Prep Football: West Rowan’s Devin Turner to St. Andrews
Published 12:00 am Monday, February 19, 2018
By Mike London
MOUNT ULLA — St. Andrews University, at first glance, seems an unlikely destination for West Rowan’s fearsome, much-decorated defensive tackle Devin Turner.
“He’s one of the best players I ever coached,” West head football coach Joe Nixon said. “Tough, physical, hard-nosed — he’s how you want all your guys to be.”
So why St. Andrews? Located in Laurinburg, St. Andrews hasn’t been the football capital of the world. SAU started recruiting for a brand new program in 2016, started playing games in 2017, and promptly trudged to a 2-8 record.
The Knights compete at the NAIA level against schools only diehard fans have heard of. They compete in a far-flung league (Mid-South Conference) that most don’t know exists. There’s close to zero tradition, unless you count last year’s win over Cincinnati Christian University, the first in school history.
But St. Andrews obviously did everything right recruiting Turner. The Knights hit a home run.
“They won my heart,” Turner said cheerfully. “They’ve signed a lot of great recruits. I can’t wait to see what we can do for that program.”
St. Andrews had a large advantage recruiting Turner. Namely his tour guide, Kacey Otto, a former West Rowan quarterback and now one of the St. Andrews QBs. When Otto endorsed the program and coaches, said he was enjoying school as well as football, that’s exactly what Turner wanted to hear.
Turner also was pursued by Bluefield College and Kentucky’s Union College. In recent days there was increased interest from Division II schools, UNC Pembroke and Winston-Salem State, probably after they didn’t get guys they’d hoped to ink on National Signing Day.
Turner wasn’t frustrated or disappointed by the recruiting ruckus.
“Actually, I enjoyed the process,” Turner said. “I took my time, took some visits. Some more schools started to come in late, but, by then, I was set on St. Andrews.”
There’s more to Turner than tackles for loss. There’s a serious desire to earn a degree. Beyond that, there’s a burning drive to be a difference-maker. He doesn’t just want to play football at St. Andrews, he wants to be a four-year starter and he wants to impact the program as much as he’s impacted West. He wants his teammates to be inspired by him and he wants younger players to look up to him. He wants to matter. He wants to be remembered.
He might accomplish all of that. It’s safe to say St. Andrews doesn’t get a lot of Devin Turners. If the Knights had 22 Turners, they wouldn’t have been 2-8.
Turner had 81 tackles (57 solos), 29 tackles for loss, 5.5 sacks, 20 QB hurries, two blocked field goals, four passes batted down, two forced fumbles and a fumble recovery for the Falcons as a senior. He was recognized as both the North Piedmont Conference and Rowan County Defensive Player of the Year. NPC Player of the Year said a lot because West finished third and first-place South Iredell had a Shrine Bowl defender.
“Just about every defensive play we made, Devin had something to do with it,” West defensive line coach Brett Graham said. “Either he was making the tackle or getting pressure on the quarterback himself or else they were double-teaming him, allowing someone else to make a play for us. He’s just really explosive, he gives relentless effort on every snap, and he’s the strongest guy in the school. It shows out there.”
Turner packs 285 pounds onto a 6-foot frame, but most of it is solid muscle. In a perfect world, he’d be 6-3, but he’s learned leverage and technique and has become a student of the game. He’s not just incredibly strong, he’s also crafty.
Turner played some varsity ball for West even when he was a freshman. He became a starter and an all-conference and all-county performer his sophomore year.
A shoulder injury temporarily interrupted Turner’s march to glory, but he turned that setback into his greatest triumph, using the rehab to get stronger, tougher and more determined than he’d ever been.

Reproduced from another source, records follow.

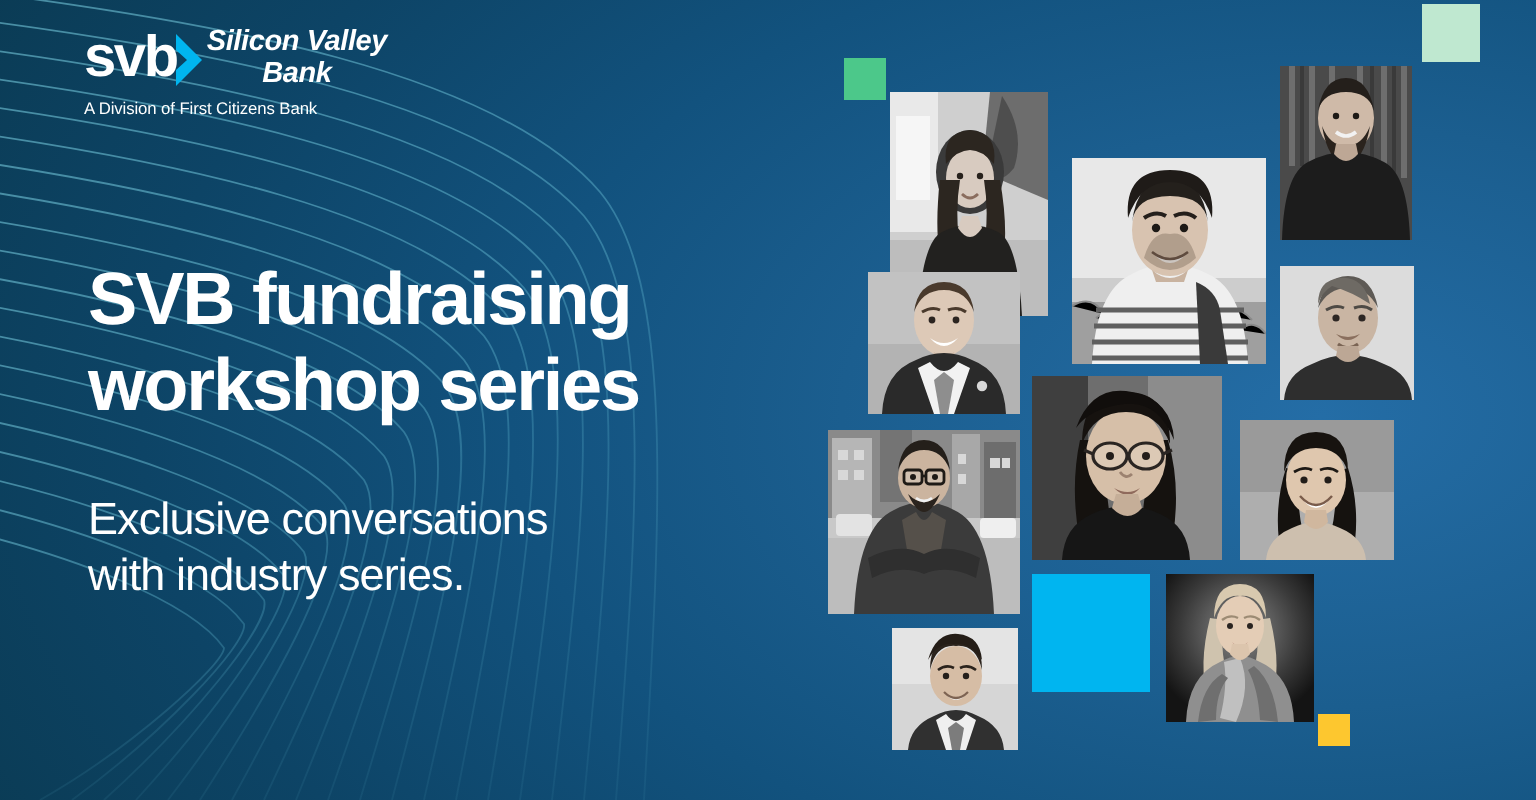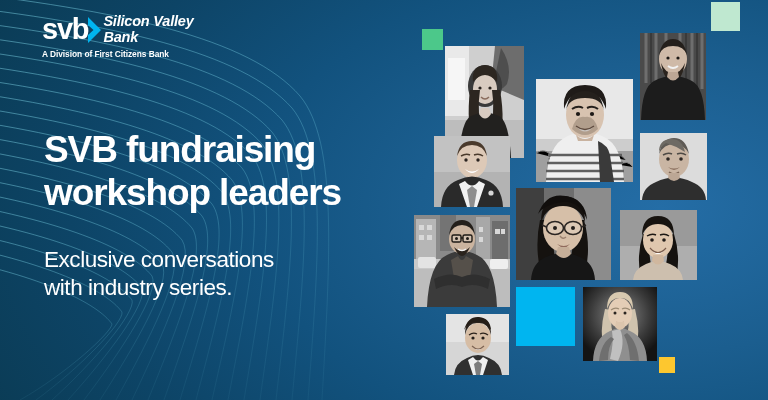--- a/index.html
+++ b/index.html
@@ -28,7 +28,7 @@
     position: absolute; left: 42px; top: 14px;
     display: flex; flex-direction: column; gap: 3px;
   }
-  .logo-row { display: flex; align-items: center; gap: 0; }
+  .logo-row { display: flex; align-items: center; gap: 0; text-align: center; }
   .logo-svb {
     font-size: 29px; font-weight: 700; color: #ffffff;
     letter-spacing: -1.2px; line-height: 1;

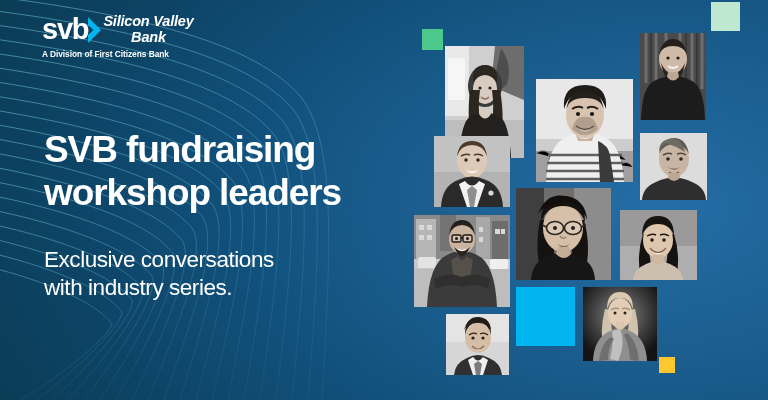--- a/index.html
+++ b/index.html
@@ -42,7 +42,7 @@
     font-style: italic;
   }
   .logo-sub {
-    font-size: 8.4px; font-weight: 700; color: #ffffff;
+    font-size: 8.4px; font-weight: 400; color: #ffffff;
     letter-spacing: -0.05px; margin-top: 1px;
   }
   #headline {

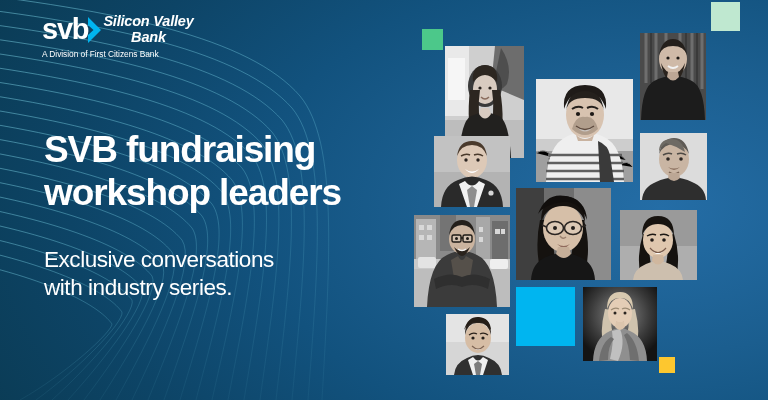--- a/index.html
+++ b/index.html
@@ -118,7 +118,7 @@
   </div>
 
   <h1 id="headline">SVB fundraising
-workshop leaders</h1>
+workshop series</h1>
   <p id="subhead">Exclusive conversations
 with industry series.</p>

“That injury made me weak,” Turner said. “I can remember sitting there in the weight room my junior year, crying, because I knew I wasn’t the player I had been. But I came back from it. My coaches never stopped believing in me. They kept pushing, and I kept grinding. That grind has brought me to a college scholarship.”
Only about 2 percent of high school athletes get a true athletic scholarship, so it’s a major moment anytime someone signs.
“This is a big day for our county, our school, our community,” Nixon said. “When one of our guys gets a chance to get an education and to play football, that’s a great day.”
Nixon will miss Turner, who hopes to study athletic training and sports medicine at St. Andrews. Turner didn’t just tackle people, he brought a love for the program to every Friday Night and every practice.
“I think everyone could see how good Devin was on the football field,” Nixon said. “But he was also such a good person off the field, just a fun guy to be around. He matured so much the last few years. He’s a guy that teachers want to have in their classroom.”